Stored dataset items:

BEGIN

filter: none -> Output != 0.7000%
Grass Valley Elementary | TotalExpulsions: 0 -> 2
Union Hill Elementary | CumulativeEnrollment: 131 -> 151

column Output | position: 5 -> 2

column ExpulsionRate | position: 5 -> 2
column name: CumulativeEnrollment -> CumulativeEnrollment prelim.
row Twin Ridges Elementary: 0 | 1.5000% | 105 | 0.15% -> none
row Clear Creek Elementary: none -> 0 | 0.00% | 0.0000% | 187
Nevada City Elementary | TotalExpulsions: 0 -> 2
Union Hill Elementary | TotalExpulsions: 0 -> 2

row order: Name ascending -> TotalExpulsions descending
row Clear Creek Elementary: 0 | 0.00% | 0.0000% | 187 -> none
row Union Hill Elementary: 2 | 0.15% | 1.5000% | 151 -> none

END

**BRIEF**
Where a line in the records above contains the word "CumulativeEnrollment", copy that line.

**YOUR SOLUTION**
Union Hill Elementary | CumulativeEnrollment: 131 -> 151
column name: CumulativeEnrollment -> CumulativeEnrollment prelim.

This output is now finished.